Records for the exercise:
BEGIN

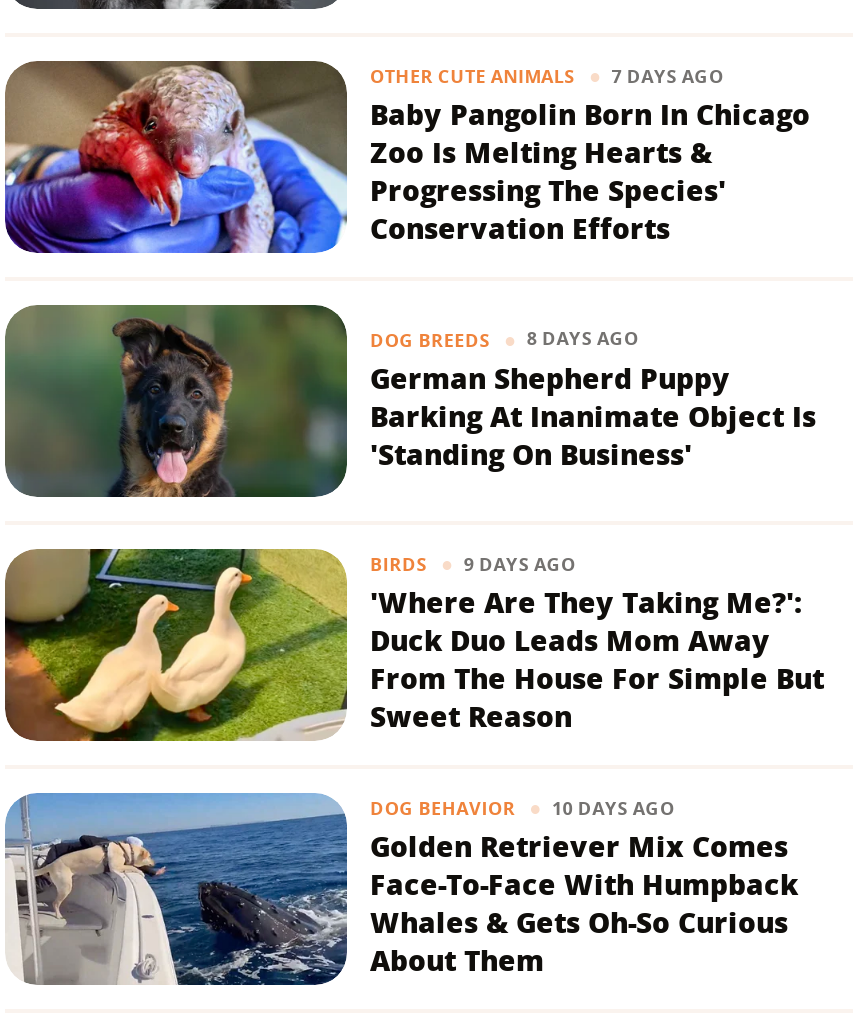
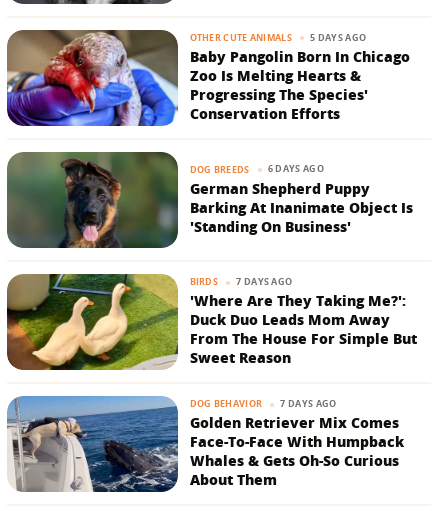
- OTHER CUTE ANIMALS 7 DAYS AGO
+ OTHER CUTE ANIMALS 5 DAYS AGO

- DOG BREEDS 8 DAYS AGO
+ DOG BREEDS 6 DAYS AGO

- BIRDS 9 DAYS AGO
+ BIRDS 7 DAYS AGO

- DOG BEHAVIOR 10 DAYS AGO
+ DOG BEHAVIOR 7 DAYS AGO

END

What is needed: The required output is every line above that contains the string "OTHER".

Result:
- OTHER CUTE ANIMALS 7 DAYS AGO
+ OTHER CUTE ANIMALS 5 DAYS AGO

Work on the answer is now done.